TASK DESCRIPTION
Each line below must be reproduced exactly as it stands. Pictures stay out of the copy.

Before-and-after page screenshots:
◇ ◇ ◇ ◇ ◇ ◇ ◇

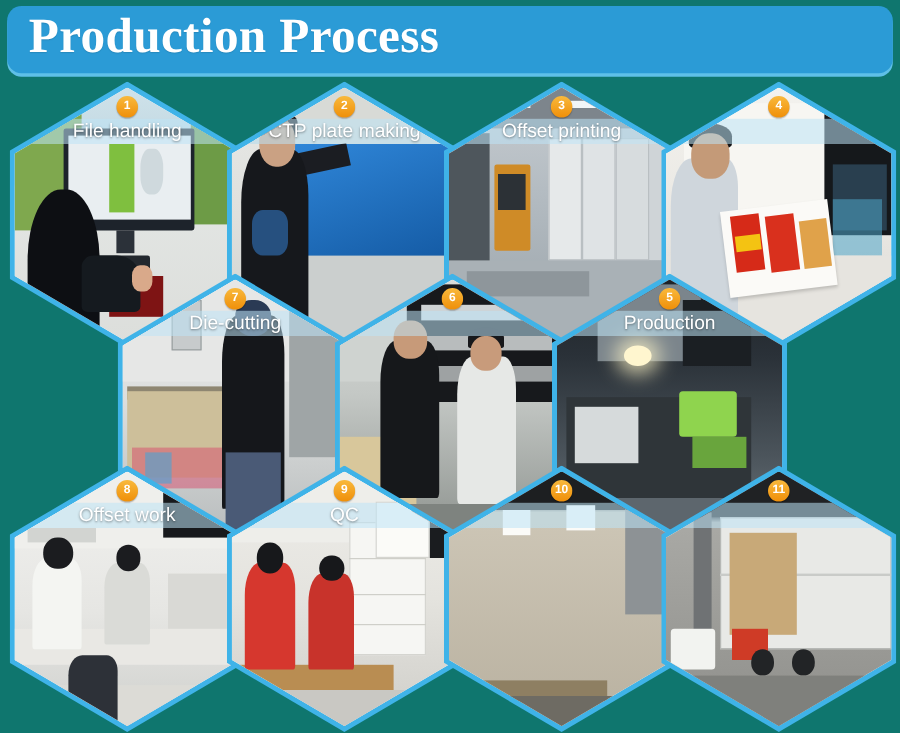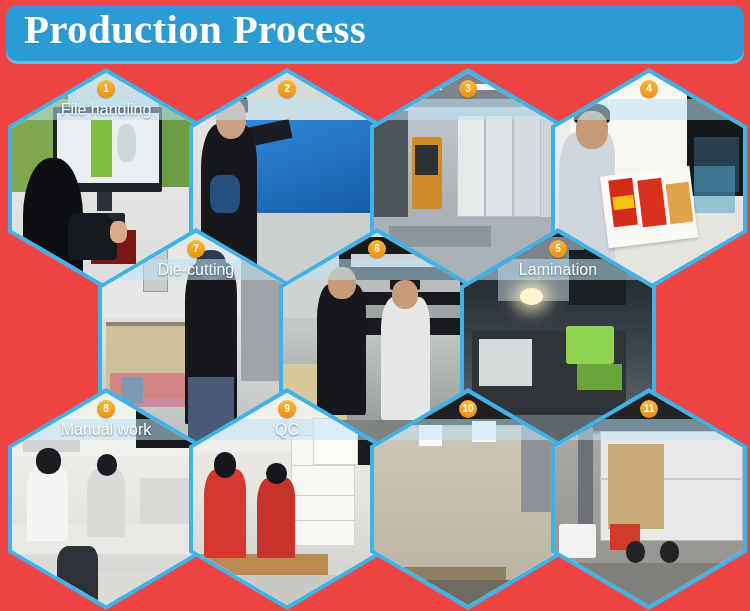--- a/index.html
+++ b/index.html
@@ -13,7 +13,7 @@
   #page {
     position:relative;
     width:750px; height:611px;
-    background:#ef4444;
+    background:#0f766e;
     overflow:hidden;
   }
 

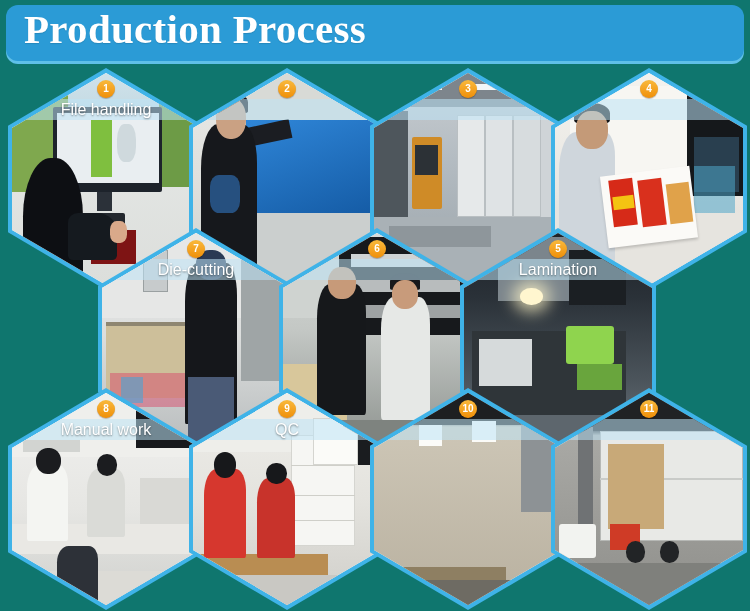--- a/index.html
+++ b/index.html
@@ -314,6 +314,7 @@
           </div>
         </div>
         <div class="hex-label-band"></div>
+        <div class="hex-label">CTP plate making</div>
         <div class="badge">2</div>
       </div>
     </div>

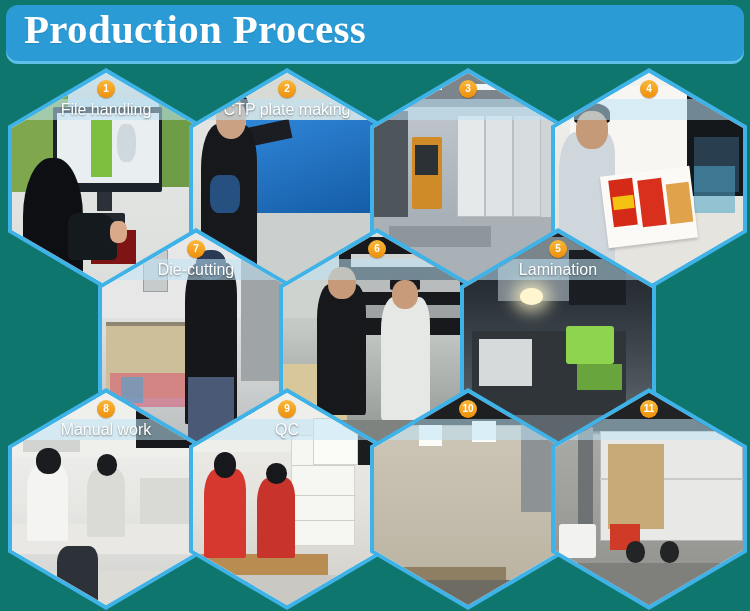--- a/index.html
+++ b/index.html
@@ -338,6 +338,7 @@
           </div>
         </div>
         <div class="hex-label-band"></div>
+        <div class="hex-label">Offset printing</div>
         <div class="badge">3</div>
       </div>
     </div>

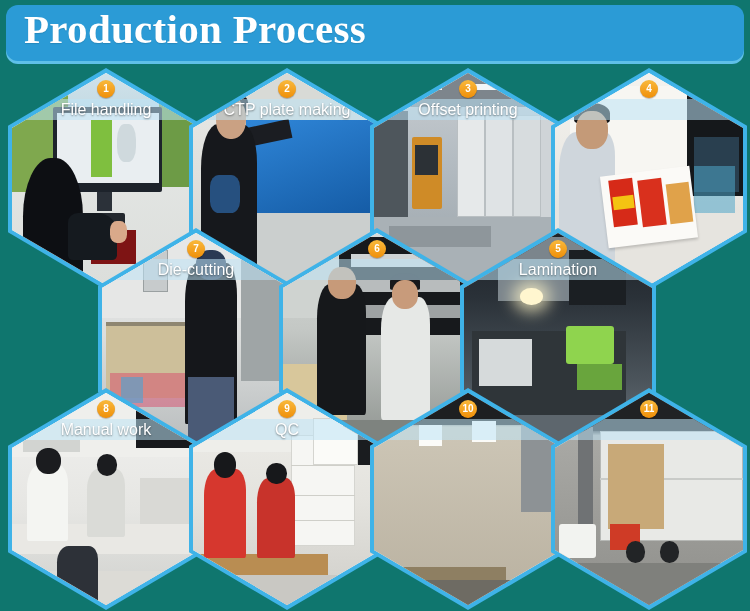--- a/index.html
+++ b/index.html
@@ -427,7 +427,7 @@
           </div>
         </div>
         <div class="hex-label-band"></div>
-        <div class="hex-label">Lamination</div>
+        <div class="hex-label">Production</div>
         <div class="badge">5</div>
       </div>
     </div>

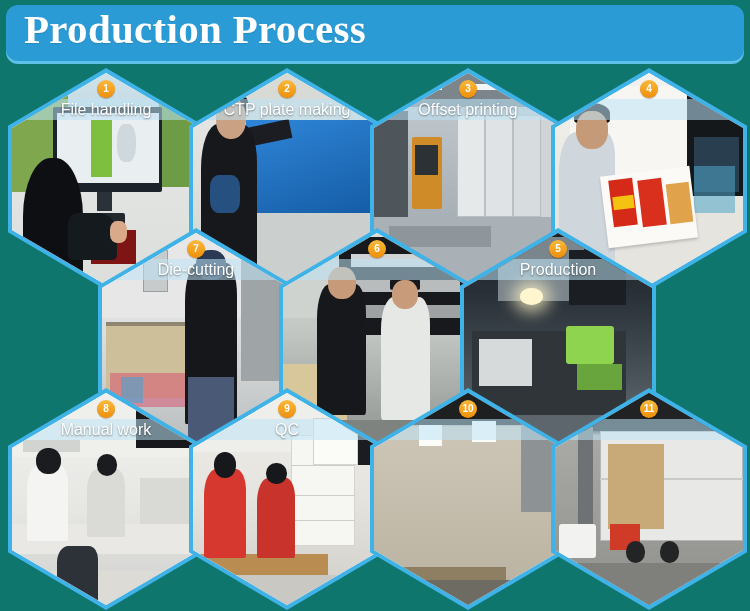--- a/index.html
+++ b/index.html
@@ -450,7 +450,7 @@
           </div>
         </div>
         <div class="hex-label-band"></div>
-        <div class="hex-label">Manual work</div>
+        <div class="hex-label">Offset work</div>
         <div class="badge">8</div>
       </div>
     </div>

◇ ◇ ◇ ◇ ◇ ◇ ◇

SOLUTION TO THIS PROBLEM
--- a/index.html
+++ b/index.html
@@ -13,7 +13,7 @@
   #page {
     position:relative;
     width:750px; height:611px;
-    background:#ef4444;
+    background:#0f766e;
     overflow:hidden;
   }
 

--- a/index.html
+++ b/index.html
@@ -314,6 +314,7 @@
           </div>
         </div>
         <div class="hex-label-band"></div>
+        <div class="hex-label">CTP plate making</div>
         <div class="badge">2</div>
       </div>
     </div>

--- a/index.html
+++ b/index.html
@@ -338,6 +338,7 @@
           </div>
         </div>
         <div class="hex-label-band"></div>
+        <div class="hex-label">Offset printing</div>
         <div class="badge">3</div>
       </div>
     </div>

--- a/index.html
+++ b/index.html
@@ -427,7 +427,7 @@
           </div>
         </div>
         <div class="hex-label-band"></div>
-        <div class="hex-label">Lamination</div>
+        <div class="hex-label">Production</div>
         <div class="badge">5</div>
       </div>
     </div>

--- a/index.html
+++ b/index.html
@@ -450,7 +450,7 @@
           </div>
         </div>
         <div class="hex-label-band"></div>
-        <div class="hex-label">Manual work</div>
+        <div class="hex-label">Offset work</div>
         <div class="badge">8</div>
       </div>
     </div>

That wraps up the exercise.